Any ideas for a better ending anyone, or if it is good enough for one I suppose.
A VERY MUSCLEBOUND, BROAD, SHAVED HEADED, TATOOED, SCARY GEEZER ON A MOBILE PHONE.
MENTALIST MARLON
(Scary deep voice) Right you want me to play baliff. (Hangs up the phone)
CUT TO MENTALIST MARLON BANGING ON A FRONT DOOR. HE WAITS A WHILE & THERE IS NO ANSWER SO HE KICKS IT IN. HE ENTERS THE LIVINGROOM WHERE A SKINNY YOUNG MOTHER IS HUDDLED WITH HER TWO NAPPIELESS TODDLERS.
MENTALIST MARLON
(As scarily as he can) I am here to get some of your shit bitch! You aint been paying your council tax. (Picks up the TV) You owe £3003.36 to the local authority. (Stares at her in distaste)
YOUNG MOTHER
(Scared) Please don’t take our TV. Look we are having a really tough time at the moment. I can’t even afford nappies for my babies.
MENTALIST MARLON.
I don’t give a f**k about your toddlers shitting on your floor. (Starts throwing DVD’s & CD’s into a sack. Pay your council tax bitch!
YOUNG MOTHER
Please I beg you. I have another 2 kids at school. I can barely afford to feed them
MENTALIST MARLON
(Sarcasticaly) Boo f**king Hoo. (Puts his screwed up face right into hers) Your sob story is hitting a nerve & boring it. (Continues snatching up her valuables).
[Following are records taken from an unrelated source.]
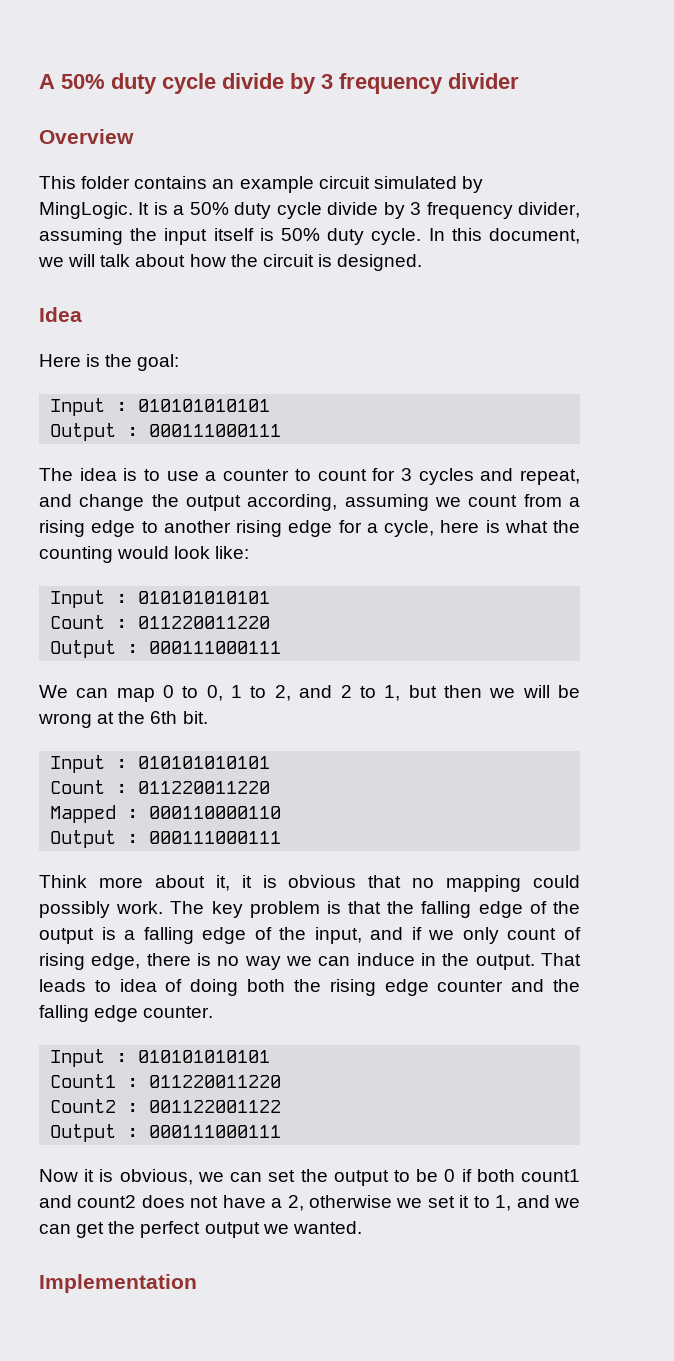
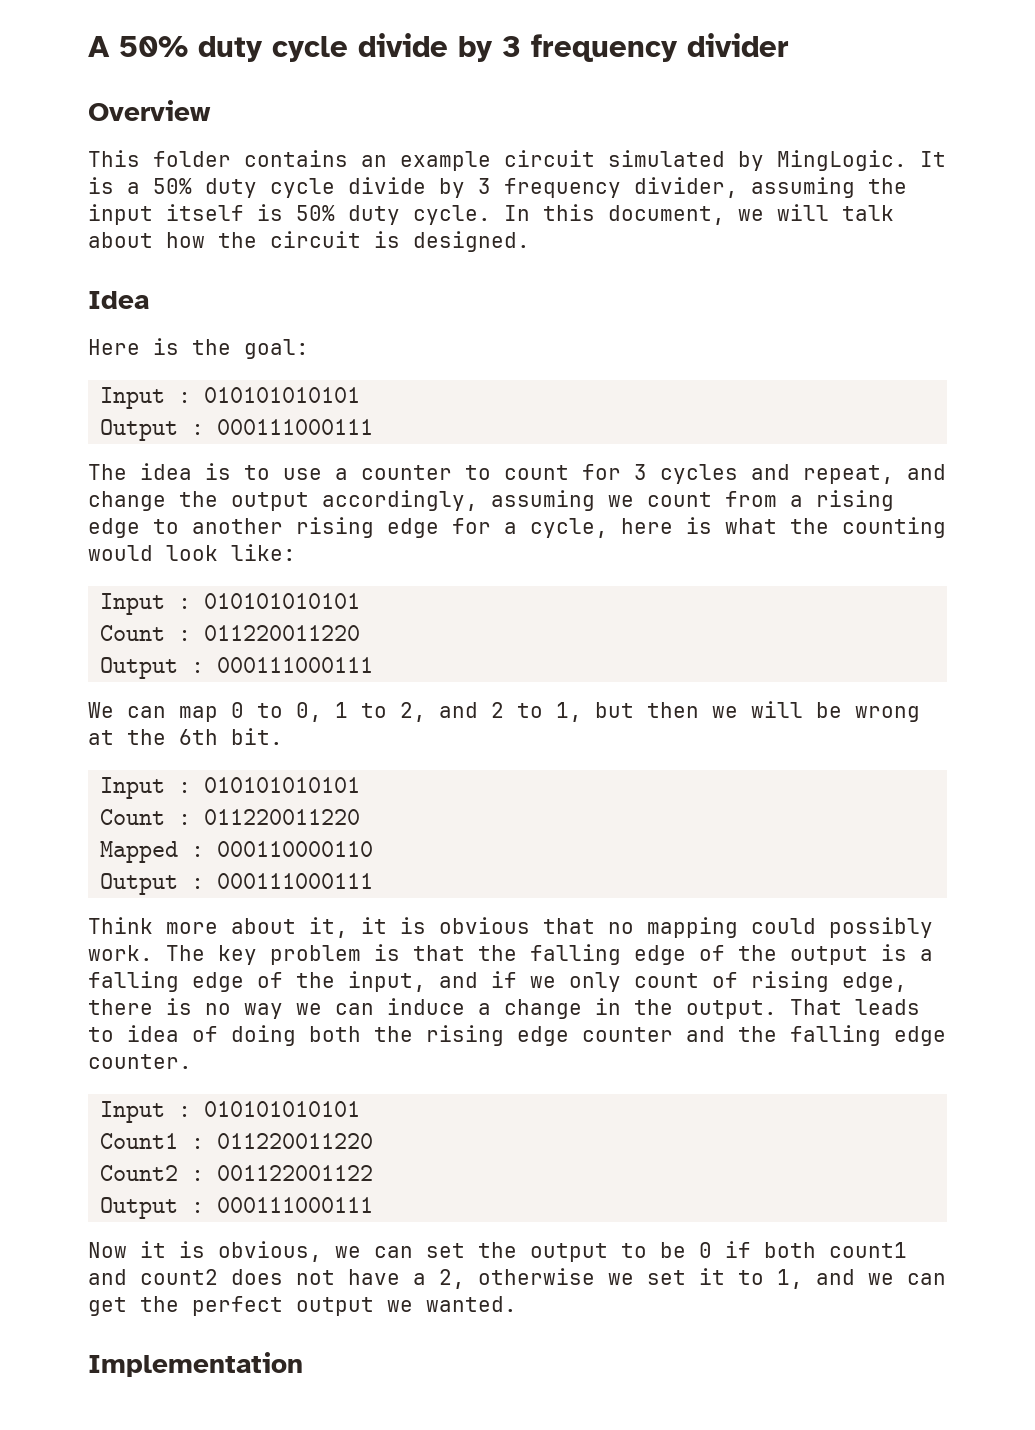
[247,494,338,511] according, -> [322,490,478,511] accordingly,
(415, 959) none -> [478,999,582,1019] a change

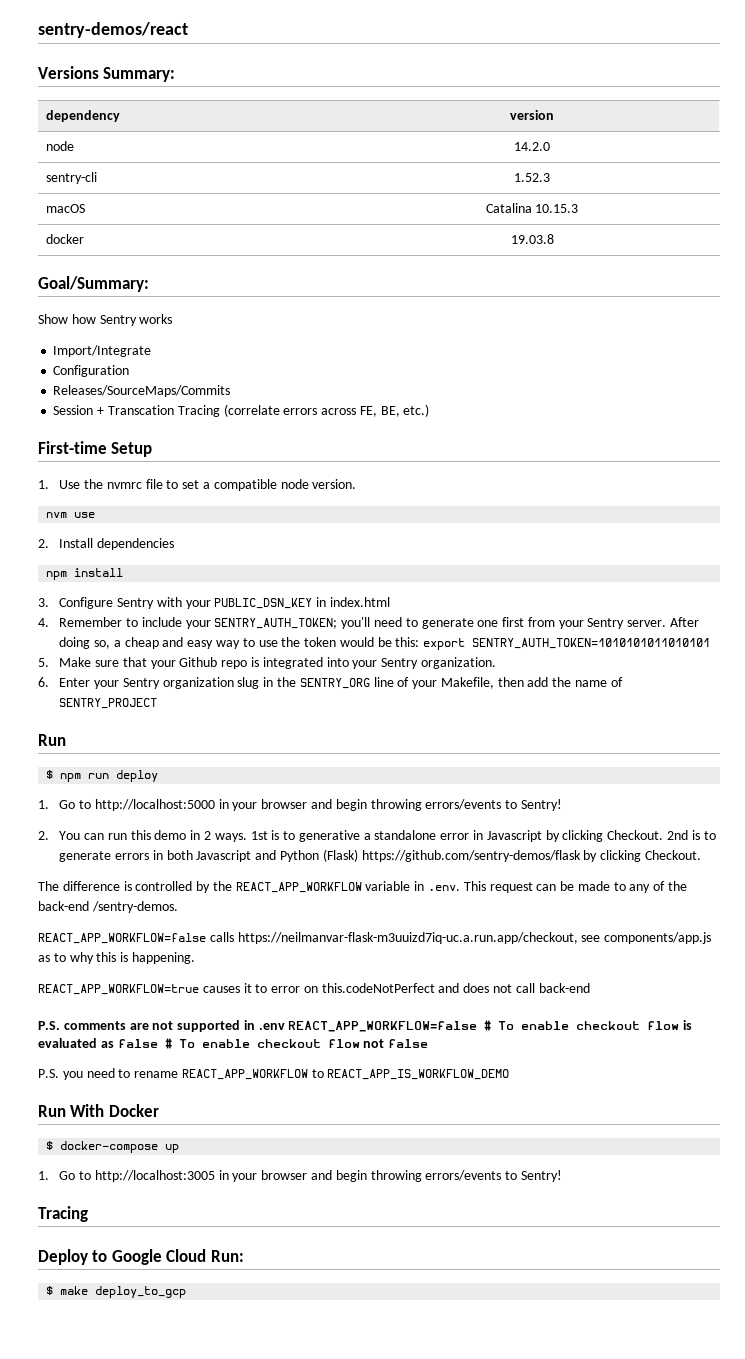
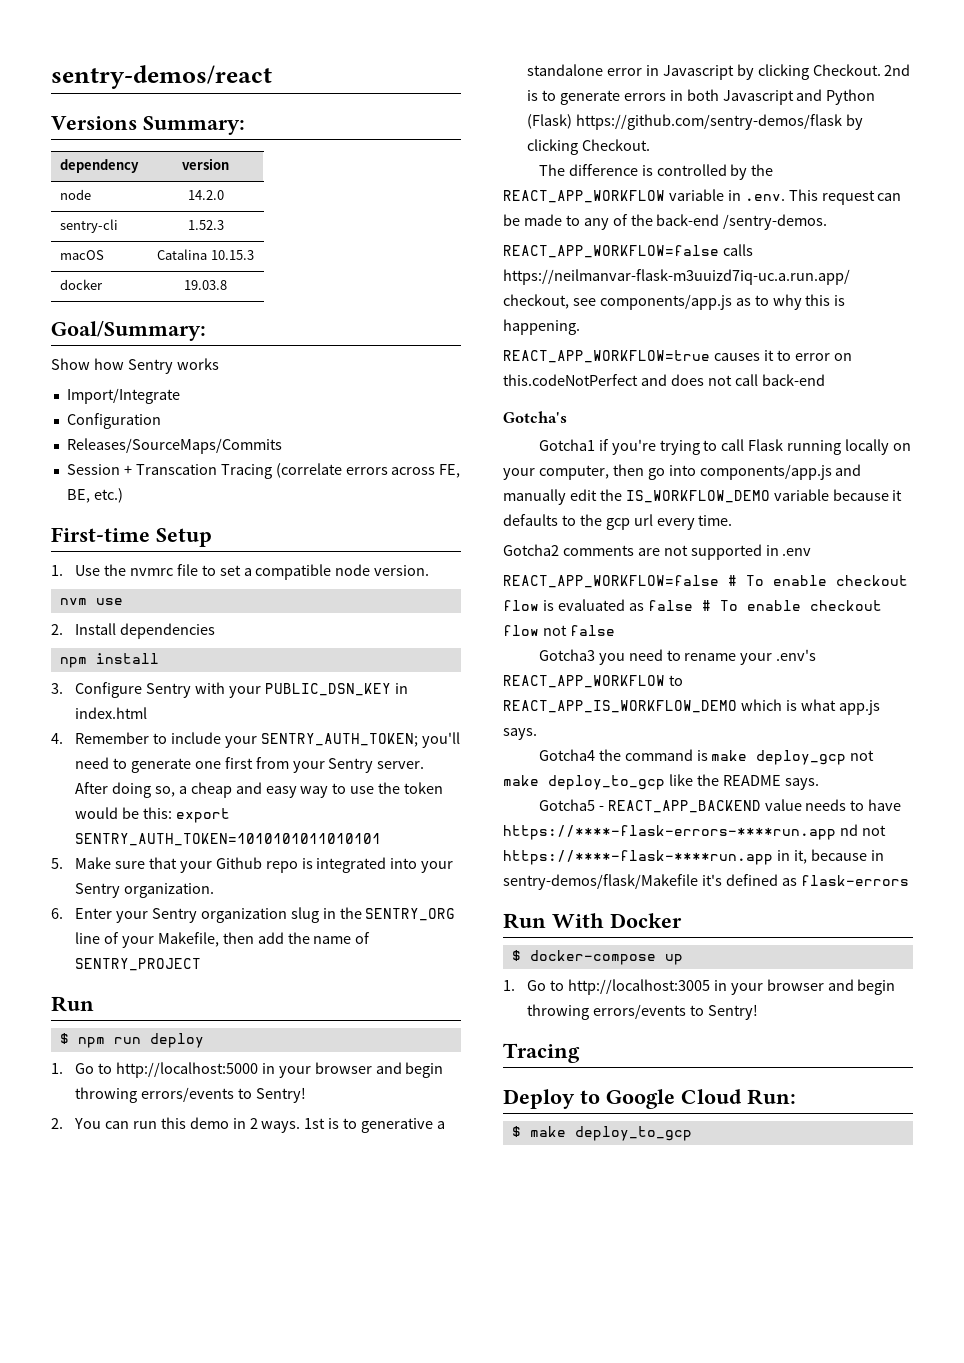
[38,1021,60,1030] P.S. -> [503,411,567,423] [538,439,912,455] [503,464,862,480] [503,489,903,505] [503,514,733,530] [503,544,559,556] Gotcha's // Gotcha1 if you're trying to call Flask running locally on your computer, then go into components/app.js and manually edit the IS_WORKFLOW_DEMO variable because it defaults to the gcp url every time. // Gotcha2
(285, 1026) none -> (812, 552) //
[38,1069,59,1078] P.S. -> [538,649,595,661] Gotcha3
(179, 1074) none -> [740,649,817,665] your .env's
(510, 1074) none -> [740,699,880,715] [503,728,537,740] [538,749,875,765] [503,774,819,790] [538,799,902,813] [503,824,886,840] [503,849,884,865] [503,874,909,890] which is what app.js says. // Gotcha4 the command is make deploy_gcp not make deploy_to_gcp like the README says. // Gotcha5 - REACT_APP_BACKEND value needs to have https://****-flask-errors-****run.app nd not https://****-flask-****run.app in it, because in sentry-demos/flask/Makefile it's defined as flask-errors

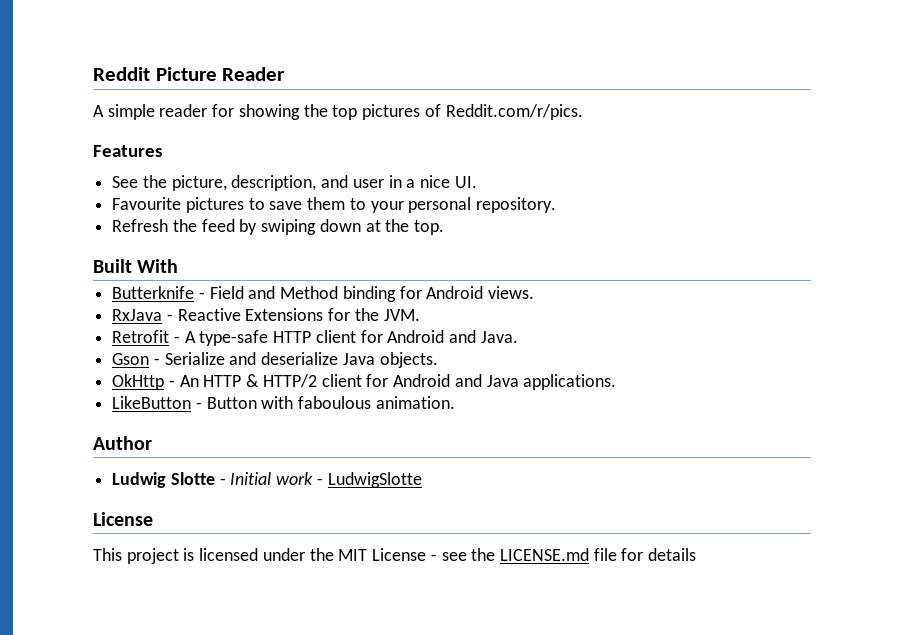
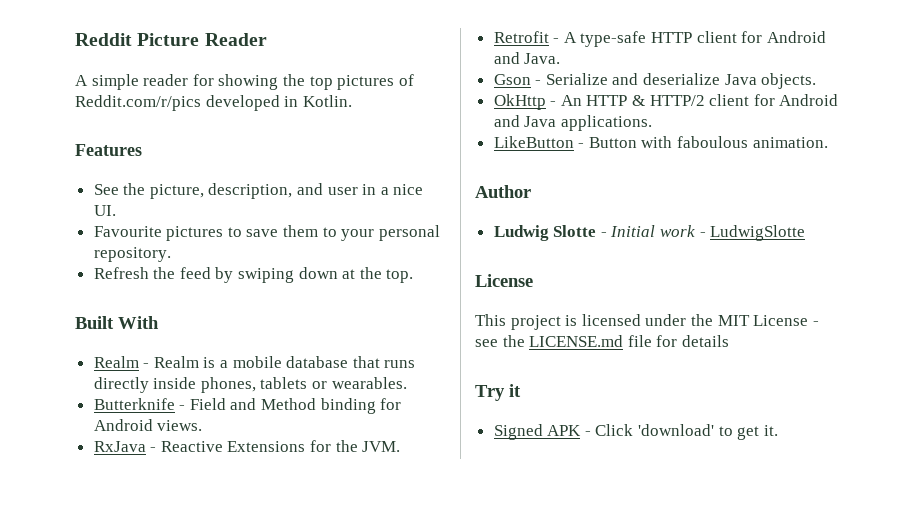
[445,104,583,120] Reddit.com/r/pics. -> [75,95,352,111] Reddit.com/r/pics developed in Kotlin.
(179, 266) none -> [93,356,416,368] [93,377,407,393] // Realm - Realm is a mobile database that runs directly inside phones, tablets or wearables.
(697, 554) none -> [475,384,521,401] [493,424,778,440] // Try it // Signed APK - Click 'download' to get it.

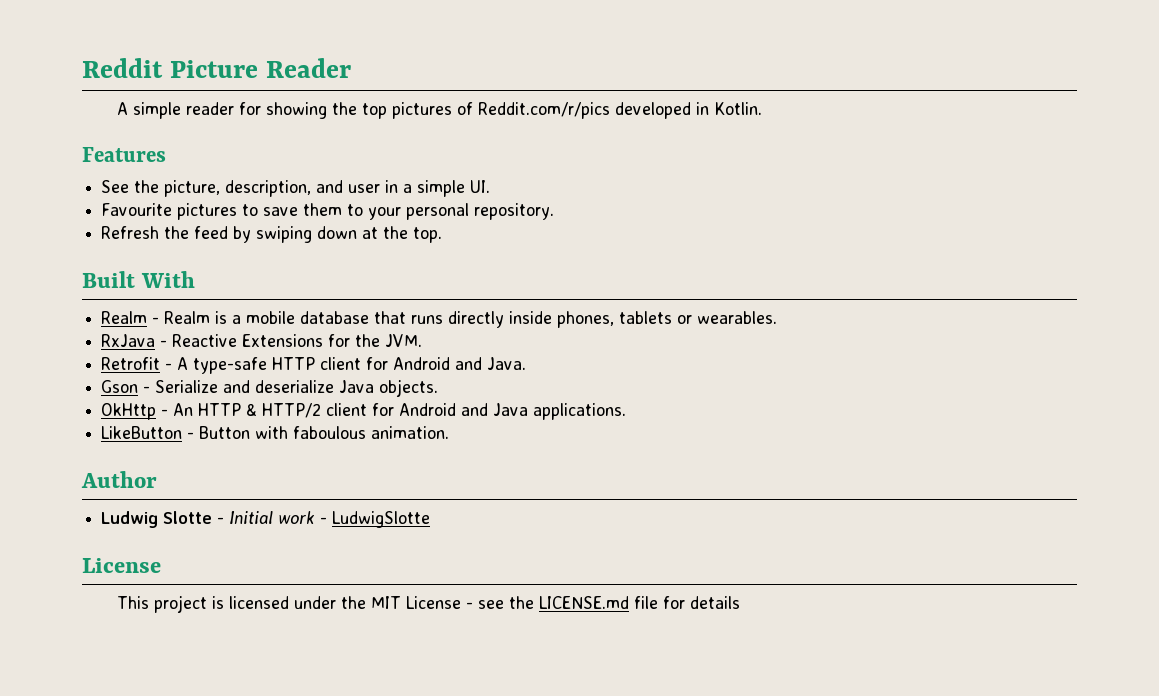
[393,184,424,195] nice -> [417,180,466,197] simple
[93,398,402,414] [93,419,203,431] // Butterknife - Field and Method binding for Android views. -> (778, 317) none
[475,384,521,401] [493,424,778,440] // Try it // Signed APK - Click 'download' to get it. -> (740, 602) none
A CUTE, FLUFFY CAT STROLLS INTO THE LIVINGROOM. MENTALIST MARLON STARES AT IT THEN STOOPS DOWN & SCOOPS IT UP.
MENTALIST MARLON
(All goey) You didn’t say you had a puddy cat. (gently strokes the cats ears with his huge hands). Whose a purdey puddy cat then. (Holds it up gracefully in the air) Is you, is you, is you a purdey puddy chat.
THE YOUNG MOTHER
(Frowning) (Realisation dawns) (Seizes her chance) That’s Oscar. He loves to watch the Teletubbies. (Sadly) I guess he won’t be able to now. (pulls a folorn face)
MENTALIST MARLON
(Cradling the cat like a baby) Does you wub the teletubbies puddy cat, (Tickles it’s chin) Does you, does you, Awwwww such a purdey puddy chitten.
THE YOUNG MOTHER
I guess I will have to get him put to sleep. I can’t afford to feed him what with having this council tax bill & all this stuff to replace now.
MENTALIST MARLON
(Horrified) You can’t do that to this Purdey puddy, Bitch! I would take him myself but I already have more than I can handle at home.
THE YOUNG MOTHER
(Shrugs) I suppose I had better call the vet now.
MENTALIST MARLON BURSTS INTO TEARS.
Nooooooo! You can’t put the lickle purdy puddy chitten down. Nooooooo! (Grizzles into the cat) I won’t let the tax dodging bitch do it wittle woolly witten.
THE TODDLERS START TO HOWL. MENTALIST MARLON SCREAMS AT THEM TO ‘SHUT THE FUCK UP’.
MENTALIST MARLON
(Through sobs) Okay put the phone down bitch or I will break the toddler’s legs.
Here is what we are going to do……
CUT TO
MENTALIST MARLON IS AT HOME SITTING AT HIS TABLE WRITING OUT A CHECK FOR £3003.36 TO THE LOCAL COUNCIL.
THE CAMERA PANS OUT TO SEE HIS 16 CATS IN EXPENSIVE COLLARS, RUBBING AGAINST HIS LEG, SITTING ON THE TABLE, HIS LAP & CURLED AROUND HIS NECK. HIS WALLS ARE PLASTERED IN CUTE PUSSY CAT PICTURES. HIS CURTAINS ARE CAT PRINTS.
MENTALIST MARLON HAS A HUGE ECSTATIC GRIN ON HIS FACE.